Moderna is launching a large-scale clinical trial of a shot to combat bird flu in humans after Health and Human Services Secretary Robert F. Kennedy Jr.’s department had canceled hundreds of millions of dollars in funding previously committed to aid in vaccine development.
The company is developing the vaccine using messenger RNA (mRNA), which is the technology used in the most commonly administered coronavirus vaccines and was hailed during President Donald Trump’s first term as a major medical achievement. It has since come under intense scrutiny from Kennedy and other conservatives, and the Department of Health and Human Services last year announced a winding down of investments in 22 mRNA vaccine development projects.
Last May, HHS pulled millions of dollars that President Joe Biden’s administration had said it would provide to Moderna to accelerate mRNA-based pandemic influenza vaccines amid an outbreak of bird flu in dairy cattle. The move delayed a large-scale clinical trial for several months as Moderna sought alternative funding sources, according to Chris Ridley, a Moderna spokesman.
The Coalition for Epidemic Preparedness Innovations, a global partnership to speed up the development of vaccines and other countermeasures, is investing up to $54.3 million to support the bird flu vaccine. On Tuesday, Moderna said the first participants in the large-scale clinical trial have received the vaccine in both the United States and Britain.
The trial is expected to enroll about 4,000 adults ages 18 and older. Moderna had previously announced positive interim data about immune response and safety from an early-stage clinical trial of roughly 300 healthy adults ages 18 and older.
Stéphane Bancel, Moderna’s CEO, called the launch of the trial a milestone for efforts to “strengthen global pandemic preparedness.”
“Our platform technology’s efficiency and scalability are critical to supporting global health security and responding to potential future threats,” he said in a press release.
Last year, HHS said the decision to pull Moderna’s funding was made after a “rigorous review,” adding mRNA technology “remains under-tested” and accused the Biden administration of concealing “legitimate safety concerns.”
In a statement Tuesday, HHS spokesman Andrew Nixon said the department “sees promise in mRNA technology for recurrence of hard-to-treat cancers” and recently committed to a public-private partnership.
“Last year, HHS wound down its investments in mRNA vaccines for upper respiratory viruses because they do not protect effectively against infections from mutating strain of viruses such as COVID and flu,” Nixon said. “Also, these companies had already been massively subsidized by the government, and we decided to reinvest the money in other more promising technologies.”
Medical experts say coronavirus vaccines using mRNA technology have been shown to be safe and effective.
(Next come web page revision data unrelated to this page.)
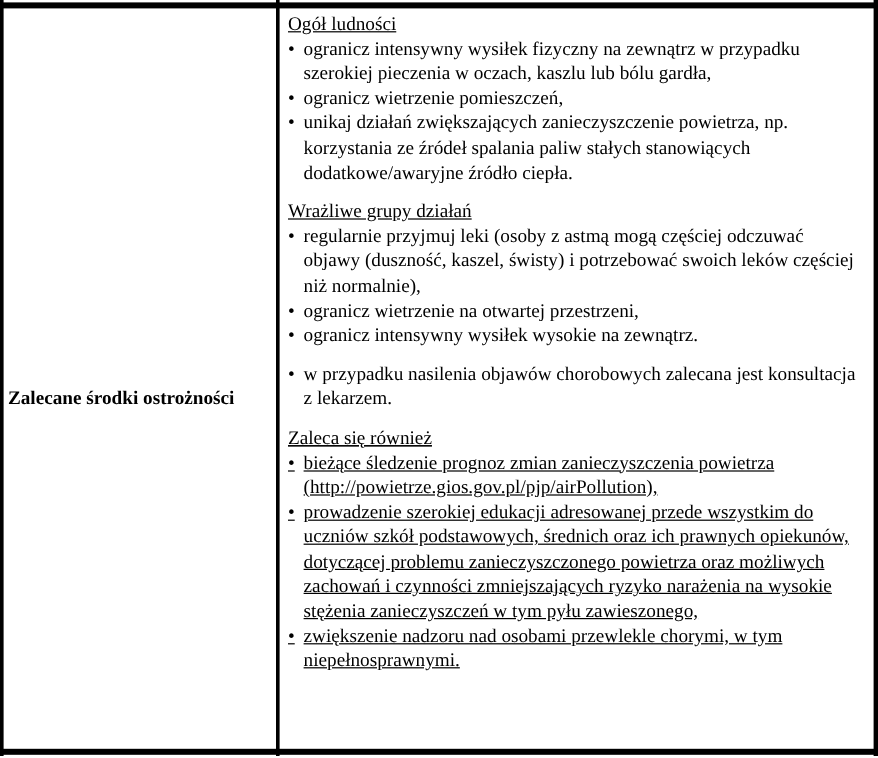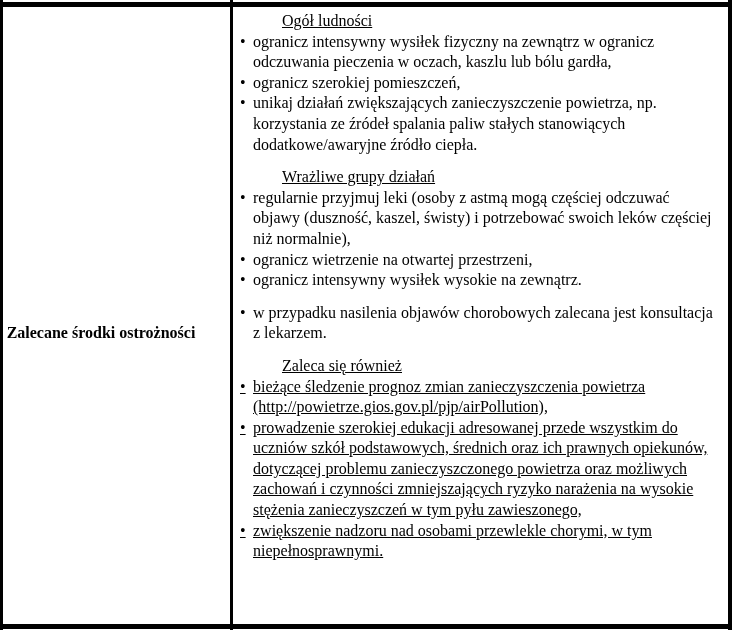"Ogół ludności" .heading { margin-left: 42px -> none }
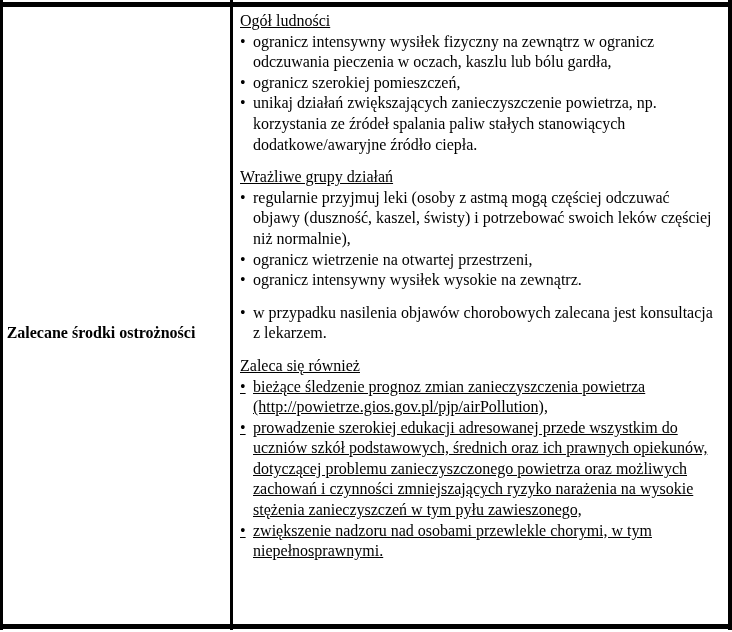"ogranicz intensywny wysiłek fizyczny na" span.btext { text: ogranicz odczuwania -> przypadku szerokiej }
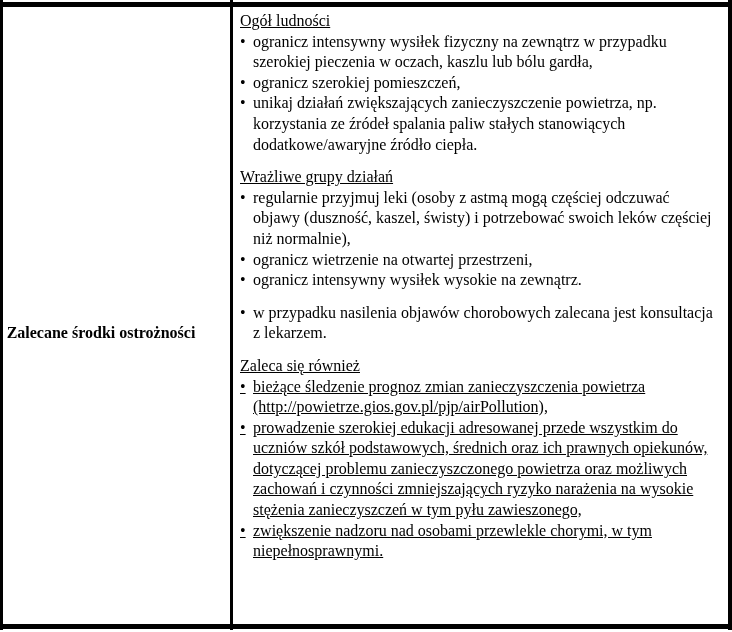"ogranicz szerokiej pomieszczeń," span.btext { text: szerokiej -> wietrzenie }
Unlike traditional vaccines, which use dead or weakened versions of the virus or viral proteins to train the immune system, mRNA vaccines deliver genetic instructions that prompt the body’s cells to trigger an immune response. Because they rely on genetic sequencing rather than growing the virus in a lab, they can be developed more quickly than conventional vaccines.
On Monday, Food and Drug Administration Commissioner Marty Makary was questioned by CNN on the health department’s cancellation last year of mRNA vaccine research contracts. He said he was “excited” about the potential technology.
“We just felt like it should be the companies that made $50 billion from mRNA technology during the covid pandemic that should be funding their own research, not taxpayer dollars,” Makary said. “Taxpayer dollars should be going for research that nobody else in the market or investor community will fund.”
Carolyn Y. Johnson contributed to this report.